The 1D Mark II is a $4000 camera, not $9000. But if you read the tables at
http://www.clarkvision.com/imagedetail/digital.signal.t...
you will see many other DSLR have quite similar specifications.

>>Don't confuse digital saturation (blown highlights) with
>>a dynamic range limitation.
>
>
> Hmm. Isn't blowout caused because of a small DR? Like if you have a very
> contrast scene dark and light will suffer if you expose for the middle
> range. Like comparing a DR of 1 stop to one of 5.
>
> http://www.nature-photography-central.com/DynamicRange....

No it is not. Blowout is caused by incorrect metering.

>> Digital has more dynamic range in the
>>low end than film, more than enough to compensate for saturation
>>in the high end. You must learn to expose differently with
>>digital, just like photographers have to learn to expose slide
>>and print film differently.
>
> That is just wrong.
> http://www.path.unimelb.edu.au/~bernardk/tutorials/360/...
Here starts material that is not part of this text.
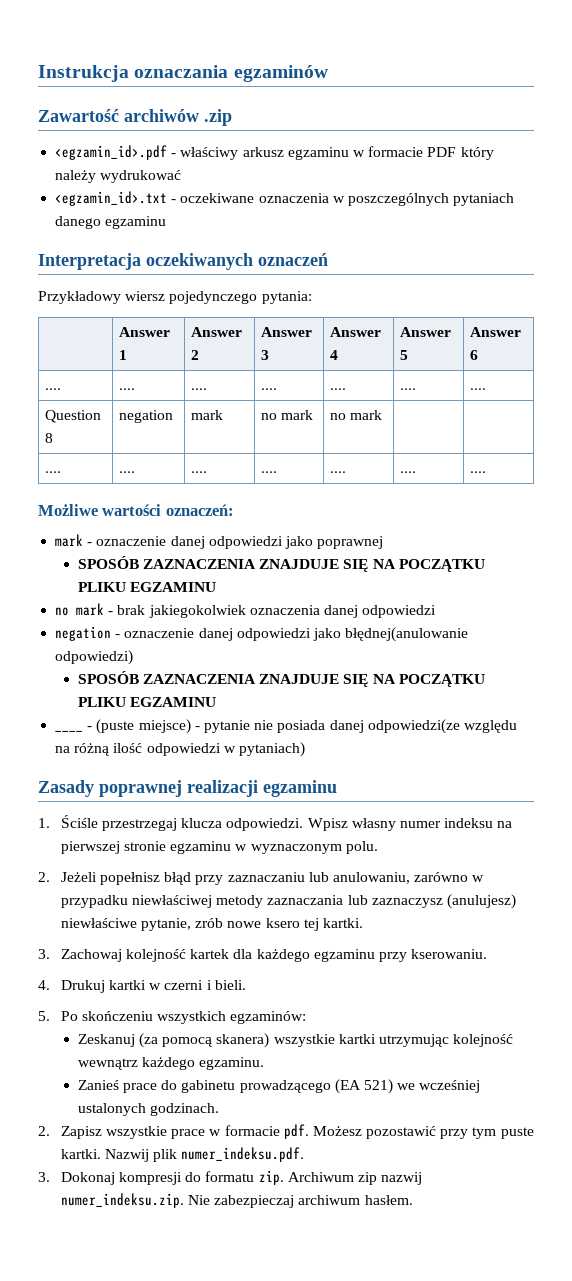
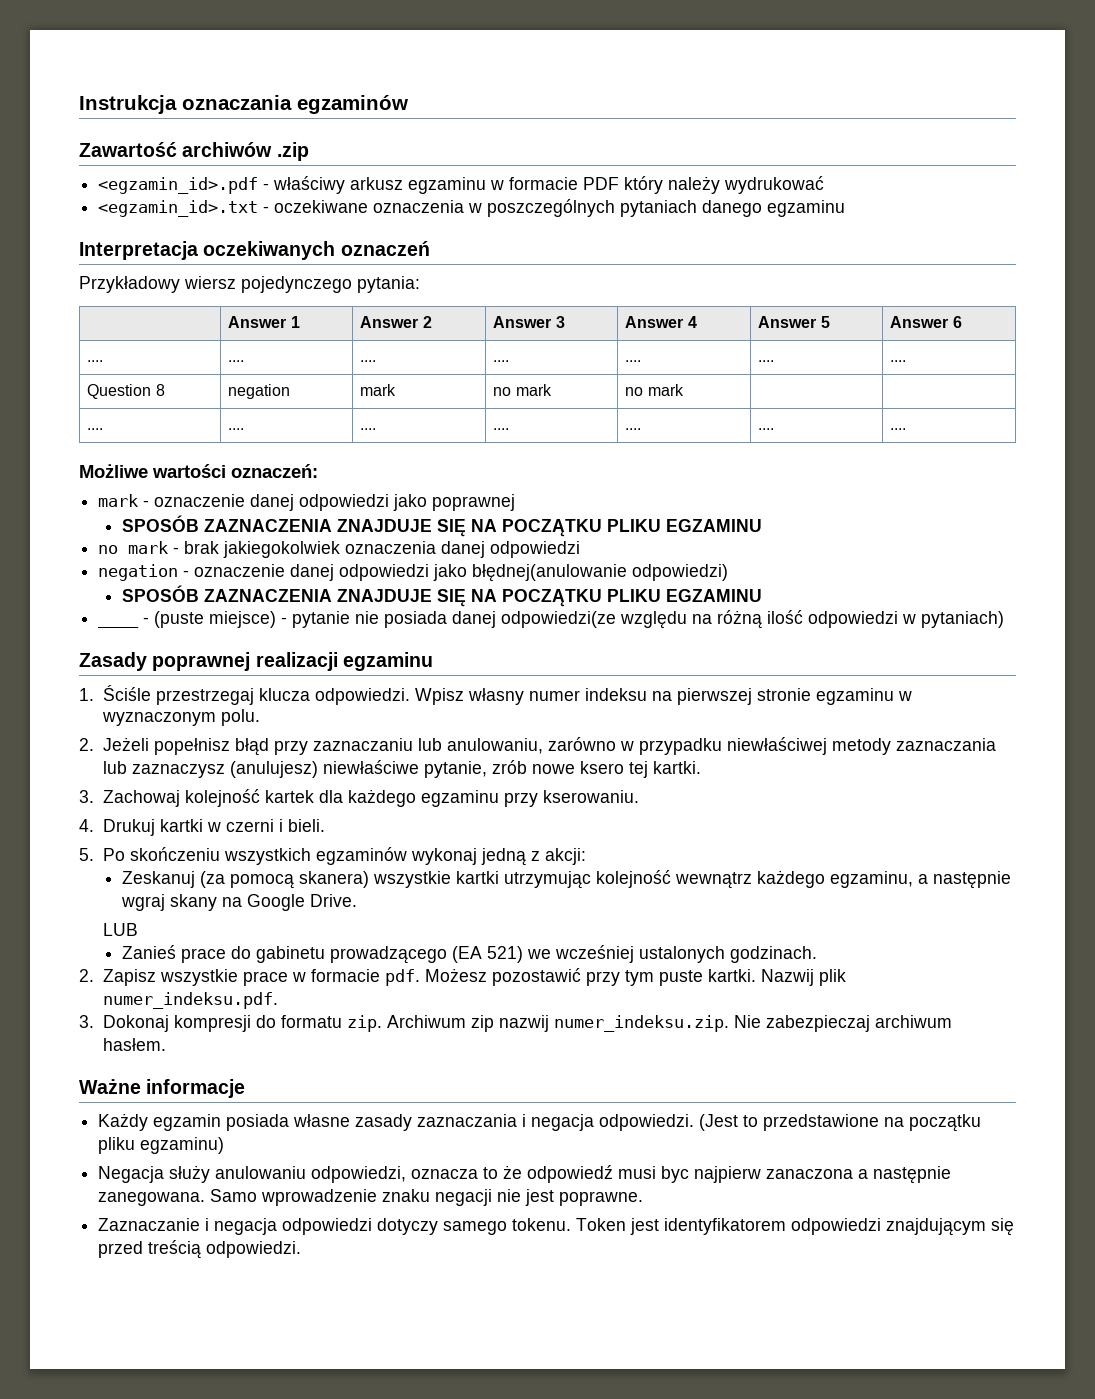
[230,1011,307,1024] egzaminów: -> [315,847,586,866] egzaminów wykonaj jedną z akcji:
[199,1057,265,1070] egzaminu. -> [829,871,1011,889] [120,894,357,911] [102,923,138,936] egzaminu, a następnie wgraj skany na Google Drive. // LUB
(413, 1200) none -> [79,1079,246,1098] [98,1113,982,1132] [98,1137,225,1154] [98,1165,952,1184] [98,1189,644,1206] [98,1218,1015,1236] [98,1240,302,1259] // Ważne informacje // Każdy egzamin posiada własne zasady zaznaczania i negacja odpowiedzi. (Jest to przedstawione na początku pliku egzaminu) // Negacja służy anulowaniu odpowiedzi, oznacza to że odpowiedź musi byc najpierw zanaczona a następnie zanegowana. Samo wprowadzenie znaku negacji nie jest poprawne. // Zaznaczanie i negacja odpowiedzi dotyczy samego tokenu. Token jest identyfikatorem odpowiedzi znajdującym się przed treścią odpowiedzi.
No it is not. But the above page is correct too (claiming film has a
high dynamic range). The problem with the study on the above page, and
the characteristic curves from film manufacturers is that they average huge
film area in order to get the response at the low end. Go back to:
http://www.clarkvision.com/imagedetail/dynamicrange2
and look at figure 10. The Kodak characteristic curve is plotted along with
constant and high resolution data for the same film (Kodak Gold 200).
The problem with film's dynamic range is not that it is not there,
but the image is lost in noise when you want detail at the same
resolution as brighter parts of the image.

DSLR, on the other hand, maintain high signal-to-noise ration into the
deep shadows, even when considering a single pixel. So if both film
and digital are put on the same playing field, examining data at
comparable resolution, digital wins by orders of magnitude.

>
>>>Anyway, I think the look of
>>>35mm is more realistic. But that is just a preference. (I shoot with
>>>both.) I have tried to get a digital image to look like film but was
>>>never able to do it. Again, don't freak out, it is just my preference.
>>
>>I consistently produce higher quality digital prints up to
>>16x24 inches from 6 and 8 megapixel DSLRs whose sharpness has
>>surprised me, and those who bought them than I did with film. I use
>>Richardson-Lucey image restoration to improve resolution up to 2x.
>>That is possible because of the high signal-to-noise of digital images.
>
>
> Blah, blah, blah. You're not a photographer, you're a geek.

Thanks. Did you look at any images? I guess I better just take
my national and international prize winning photos and my images
hanging in galleries, tell people who are buying my photos
that I am not a photographer and go home.

http://www.clarkvision.com

>
>>There is no longer a comparison between digital and 35mm film.
>
> There never was.

You seem to have a problem with it.


>>In all but very restricted circumstances, 8-megapixel digital
>>cameras outperform film, even low speed film.
>
> What does "out perform" mean? Are your photographs better?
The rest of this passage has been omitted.